Instructions to follow:
A single number is needed: how many lines of the data hold the word "address".

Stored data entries
★ ★ ★ ★ ★
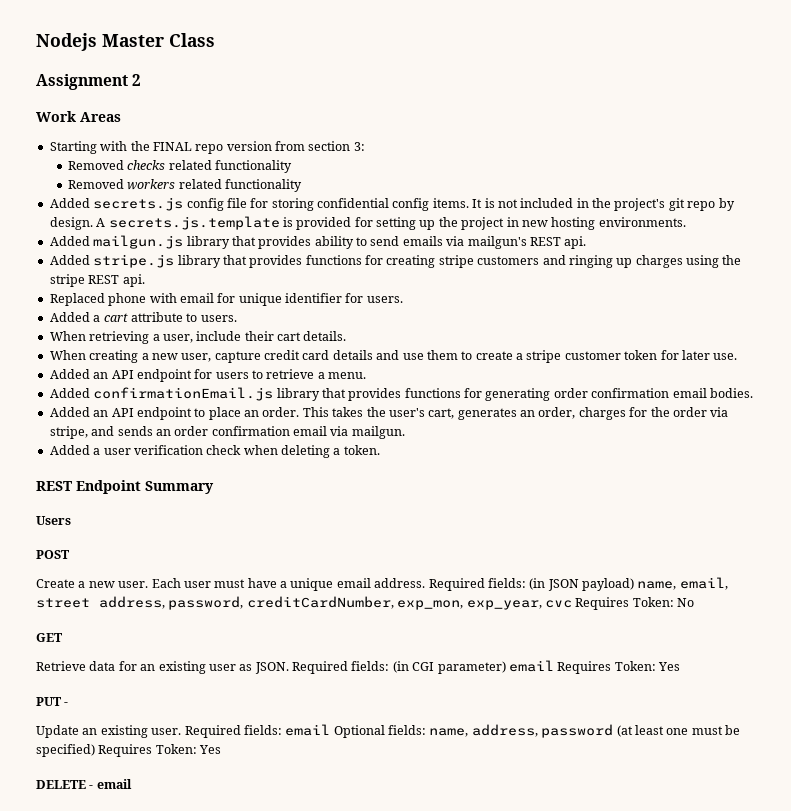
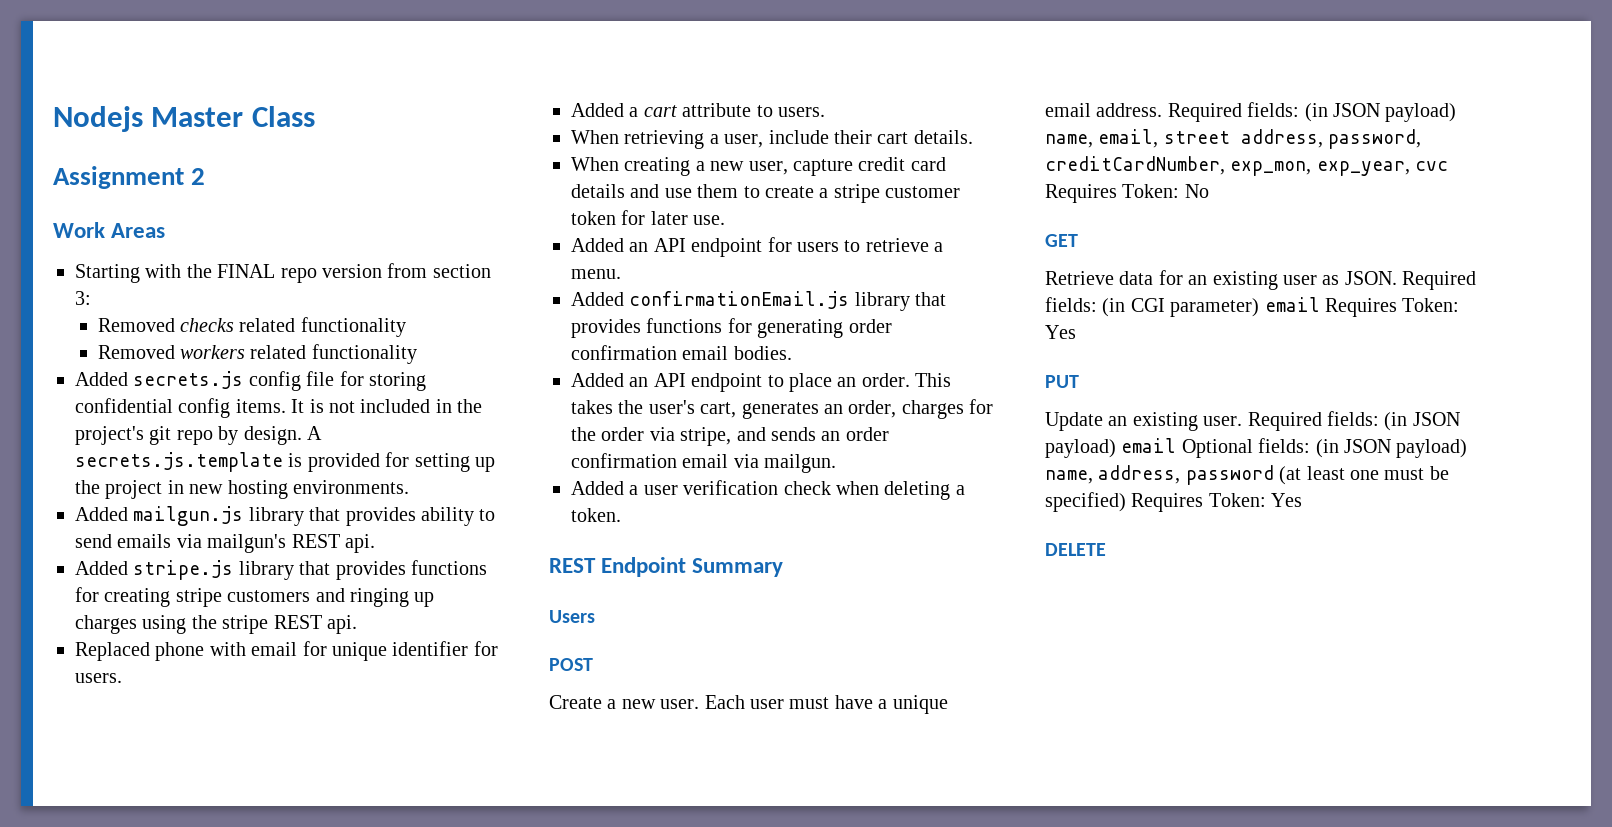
- PUT -
+ PUT
- Required fields: email Optional fields: name, address, password (at least one must be specified) Requires Token: Yes
+ Required fields: (in JSON payload) email Optional fields: (in JSON payload) name, address, password (at least one must be specified) Requires Token: Yes
- DELETE - email
+ DELETE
★ ★ ★ ★ ★
Task result:
2